Brussels, 05 March 2026

  • To: Ministers of Energy of the European Union

Dear Ministers,

Ahead of the College orientation debate on energy prices on 6 March, the European Trade Union Confederation (ETUC) wishes to underline a central point: Europe’s competitiveness, industrial resilience and social cohesion depend on structurally lower and more predictable energy costs, with electricity prices at the core of this challenge.

The recent energy crisis exposed Europe’s structural vulnerability to fossil fuel dependence and external price shocks. While emergency measures mitigated the impact, they did not correct the structural drivers of volatility. A durable European response must address electricity price formation, grid constraints and the financing model of energy infrastructure.

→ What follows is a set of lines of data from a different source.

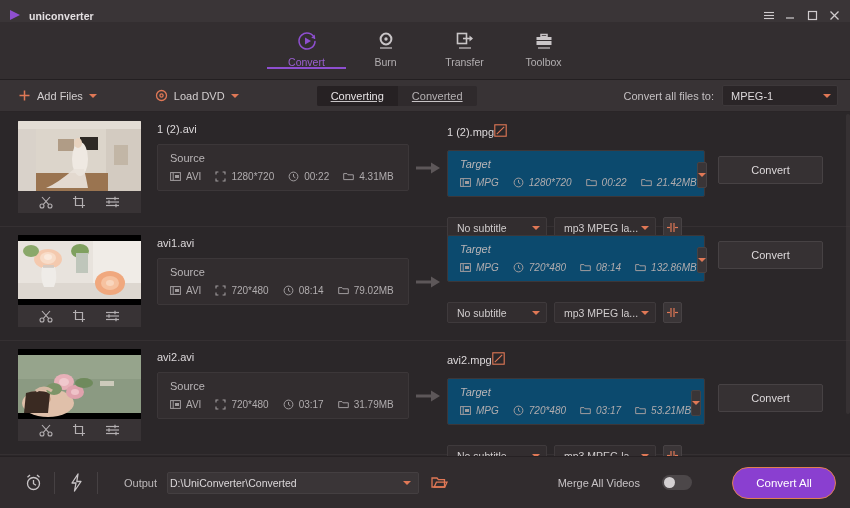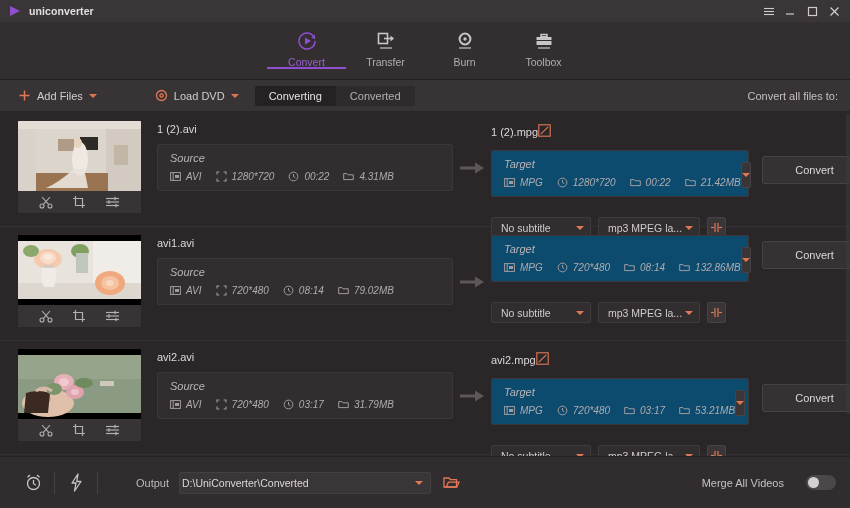--- a/index.html
+++ b/index.html
@@ -15,7 +15,7 @@
   
   .titlebar {
     height: 22px; background: #3a3537; flex: 0 0 22px;
-    display: flex; align-items: center; padding: 0 6px 0 8px;
+    display: flex; align-items: flex-end; padding: 0 6px 0 8px;
   }
   .logo-mark { width: 14px; height: 14px; margin-right: 7px; display:block; }
   .app-title { font-size: 10.5px; color: #e4e0e2; font-weight: bold; letter-spacing: .1px; }

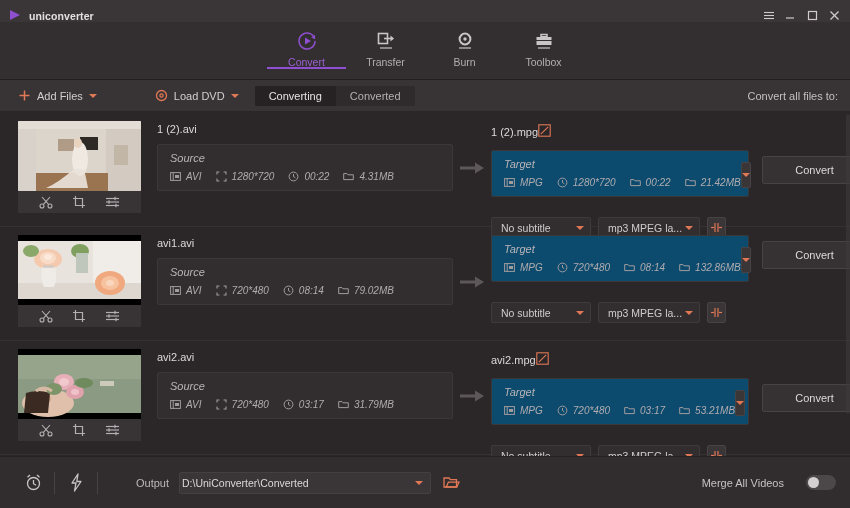--- a/index.html
+++ b/index.html
@@ -213,6 +213,16 @@
       <div class="nav-item">
         <span class="nav-ico">
           <svg width="22" height="22" viewBox="0 0 22 22">
+            <circle cx="11" cy="9" r="5.4" fill="none" stroke="#c9c5c7" stroke-width="2"></circle>
+            <circle cx="11" cy="9" r="1.7" fill="#c9c5c7"></circle>
+            <line x1="5" y1="18" x2="17" y2="18" stroke="#c9c5c7" stroke-width="1.2"></line>
+          </svg>
+        </span>
+        <span class="nav-label">Burn</span>
+      </div>
+      <div class="nav-item">
+        <span class="nav-ico">
+          <svg width="22" height="22" viewBox="0 0 22 22">
             <rect x="3.5" y="3.5" width="9" height="10" fill="none" stroke="#c9c5c7" stroke-width="1.6"></rect>
             <line x1="9" y1="8.5" x2="18" y2="8.5" stroke="#c9c5c7" stroke-width="1.6"></line>
             <path d="M15.5 5.4 L19 8.5 L15.5 11.6 Z" fill="#c9c5c7"></path>
@@ -220,16 +230,6 @@
           </svg>
         </span>
         <span class="nav-label">Transfer</span>
-      </div>
-      <div class="nav-item">
-        <span class="nav-ico">
-          <svg width="22" height="22" viewBox="0 0 22 22">
-            <circle cx="11" cy="9" r="5.4" fill="none" stroke="#c9c5c7" stroke-width="2"></circle>
-            <circle cx="11" cy="9" r="1.7" fill="#c9c5c7"></circle>
-            <line x1="5" y1="18" x2="17" y2="18" stroke="#c9c5c7" stroke-width="1.2"></line>
-          </svg>
-        </span>
-        <span class="nav-label">Burn</span>
       </div>
       <div class="nav-item">
         <span class="nav-ico">

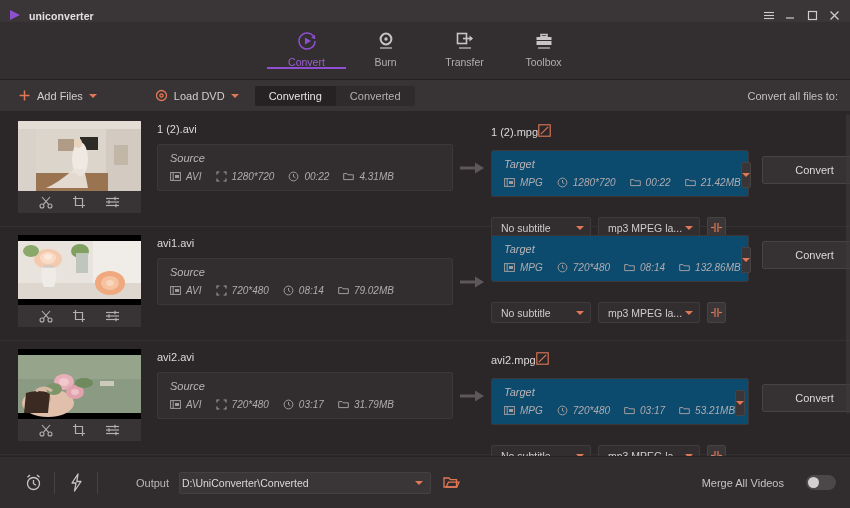--- a/index.html
+++ b/index.html
@@ -50,7 +50,7 @@
   .tb-btn .lbl { font-size: 11px; color: #d2cecf; }
   .caret { width: 0; height: 0; border-left: 4px solid transparent; border-right: 4px solid transparent; border-top: 4px solid #e07856; }
   .tb-gap { width: 26px; }
-  .seg-wrap { display: flex; background: #2f2a2c; border-radius: 2px; overflow: hidden; }
+  .seg-wrap { margin-left: 62px; display: flex; background: #2f2a2c; border-radius: 2px; overflow: hidden; text-decoration: underline; }
   .seg { padding: 4px 14px; font-size: 11px; color: #b4b0b2; cursor: pointer; }
   .seg.active { background: #262123; color: #e6e2e4; }
   .conv-all { margin-left: auto; display: flex; align-items: center; gap: 8px; }

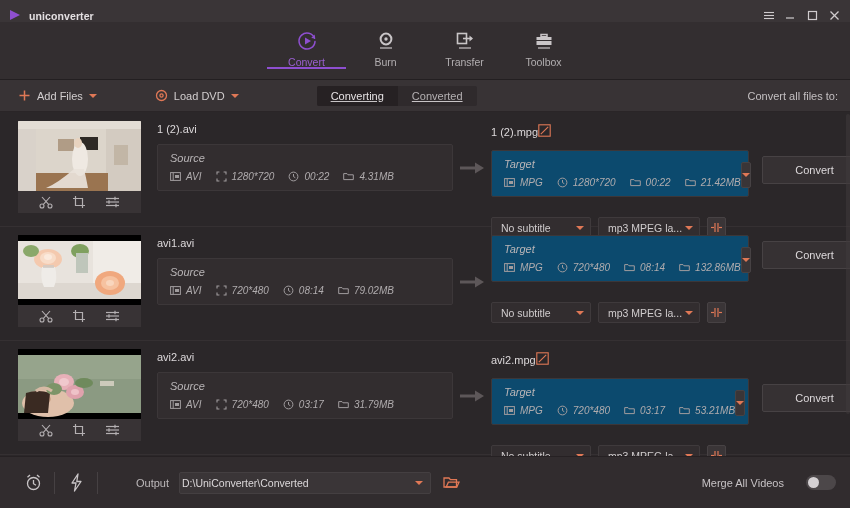--- a/index.html
+++ b/index.html
@@ -273,6 +273,10 @@
 
     <div class="conv-all">
       <span class="conv-all-lbl">Convert all files to:</span>
+      <div class="fmt-select">
+        <span>MPEG-1</span>
+        <span class="caret"></span>
+      </div>
     </div>
   </div>
 

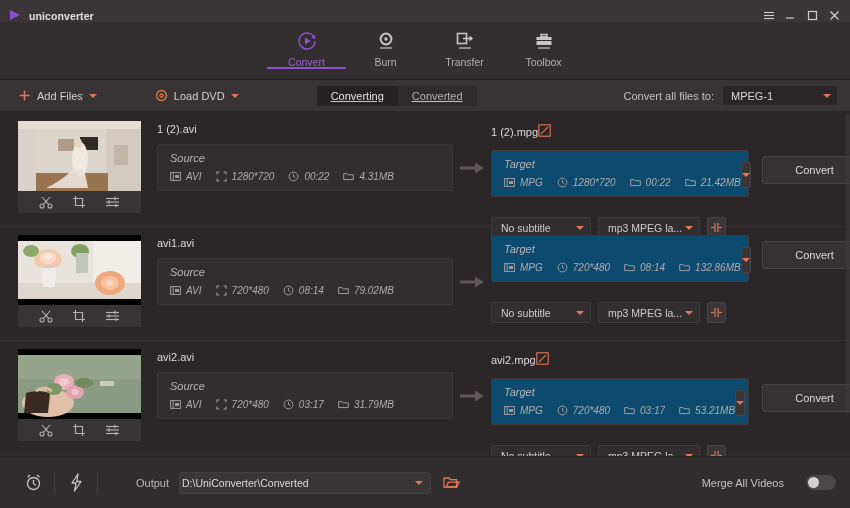--- a/index.html
+++ b/index.html
@@ -82,7 +82,7 @@
   .fname { font-size: 11px; color: #ddd9db; margin-top: 2px; margin-bottom: 9px; }
   .info-box {
     background: #322d2f; border: 1px solid #3c3739; border-radius: 2px;
-    padding: 7px 10px 8px 12px; width: 296px; font-style: italic;
+    padding: 7px 10px 8px 12px; width: 252px;
   }
   .info-title { font-size: 11px; color: #b9b5b7; margin-bottom: 7px; }
   .info-line { display: flex; align-items: center; gap: 0; }

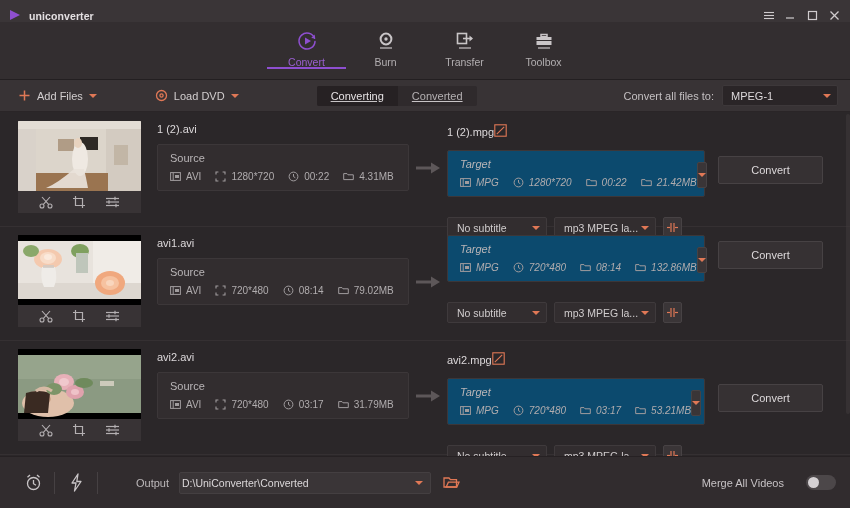--- a/index.html
+++ b/index.html
@@ -132,7 +132,7 @@
   }
   .b-ico { width: 30px; display: flex; align-items: center; justify-content: center; cursor: pointer; }
   .vdiv { width: 1px; height: 22px; background: #464143; margin: 0 6px; }
-  .out-lbl { font-size: 11px; color: #bcb8ba; margin-left: 32px; margin-right: 10px; }
+  .out-lbl { font-size: 11px; color: #bcb8ba; margin-left: 20px; margin-right: 10px; }
   .out-field {
     width: 252px; height: 22px; background: #3a3537; border: 1px solid #443f41; border-radius: 2px;
     display: flex; align-items: center; padding: 0 7px 0 2px; font-size: 10.5px; color: #dcd8da; cursor: text;

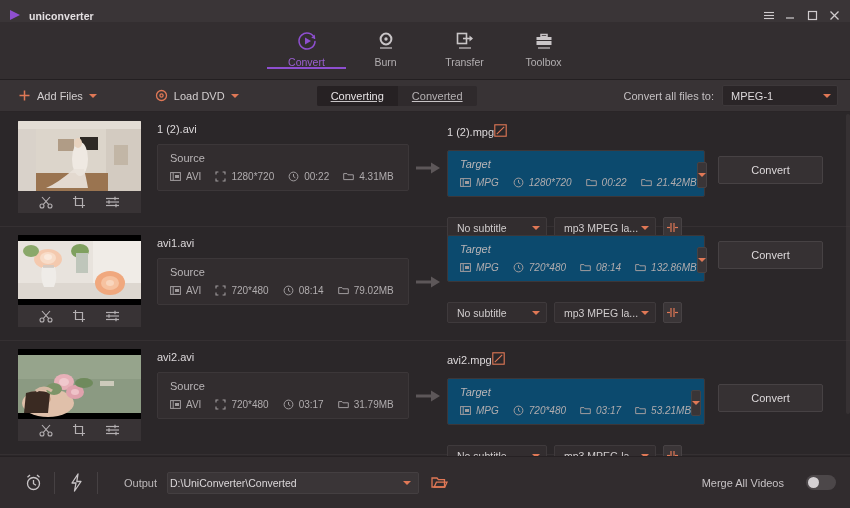--- a/index.html
+++ b/index.html
@@ -850,6 +850,7 @@
       <div class="toggle">
         <span class="knob"></span>
       </div>
+      <div class="convert-all-btn">Convert All</div>
     </div>
   </div>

Electrification is central to Europe’s decarbonisation and industrial strategy. For it to become a competitive advantage, electricity prices must reflect the real costs of clean generation and remain internationally competitive.

 

1. Reform electricity price formation

European electricity prices remain structurally disconnected from the cost of producing decarbonised power. Even where renewables dominate the generation mix, fossil gas continues to set wholesale prices too frequently. This pricing model is misaligned with a decarbonised system and amplifies imported gas volatility, weakening competitiveness and increasing energy poverty.

The Commission should present options to move beyond a system where fossil fuels determine overall electricity prices. This must include replacing marginal pricing with an aggregate cost approach based on real production costs and effectively decoupling electricity prices from gas price setting. Reform should ensure that households and industry benefit from the lower operating costs of renewable and low-carbon generation.

Electricity prices should better reflect actual production and procurement costs, and targeted price control mechanisms should be considered to protect households from excessive volatility. Public support schemes for decarbonised energy must include claw-back mechanisms to prevent excessive profits and ensure that public intervention contributes to price moderation rather than windfall gains. Affordable electricity must become a structural feature of Europe’s energy system, underpinning industrial electrification and social acceptance of the transition.

 

2. Treat grids as strategic European infrastructure

Lower wholesale prices alone will not deliver affordability if grid constraints persist. Transmission and distribution networks are decisive for electricity costs and renewable deployment. Grids must be recognised as essential European public goods and long-term public assets, central to energy security and industrial policy. Without accelerated expansion and modernisation, cheaper renewable generation will not translate into lower final prices.

A European acceleration plan is required, including streamlined permitting, stronger cross-border interconnections and reinforced EU-level planning capacity. Grid financing must not result in rising network tariffs that disproportionately burden households and SMEs. A publicly anchored investment framework is necessary to ensure that infrastructure development supports price stability rather than cost escalation.

 

3. Financing energy infrastructure in the public interest

The debate on energy prices is inseparable from the way Europe finances its energy infrastructure. Investment structures directly shape long-term electricity costs. While private capital can complement public action, it cannot substitute for public investment capacity and effective oversight. Durable price reduction requires a financing strategy anchored in the public interest.

The Commission should therefore consider a framework that:

  • Establishes a dedicated European investment capacity, including common borrowing where appropriate, which is additional to existing MFF resources and does not come at the expense of cohesion policy or social funding.
  • Ensures sufficient fiscal flexibility and an enabling State Aid framework to support industrial electrification and grid expansion.
  • Places public and municipal ownership at the core of strategic grid and renewable infrastructure development.
  • Reduces capital costs through public financing instruments to avoid transferring investment risk to consumers via excessive regulated returns.

Sustainable reductions in electricity prices require coherence between market design reform, infrastructure planning and financing structures. Without structural reform, Europe risks maintaining electricity prices that weaken industrial competitiveness and strain social cohesion. 

The ETUC stands ready to engage constructively with the Commission in advancing these objectives.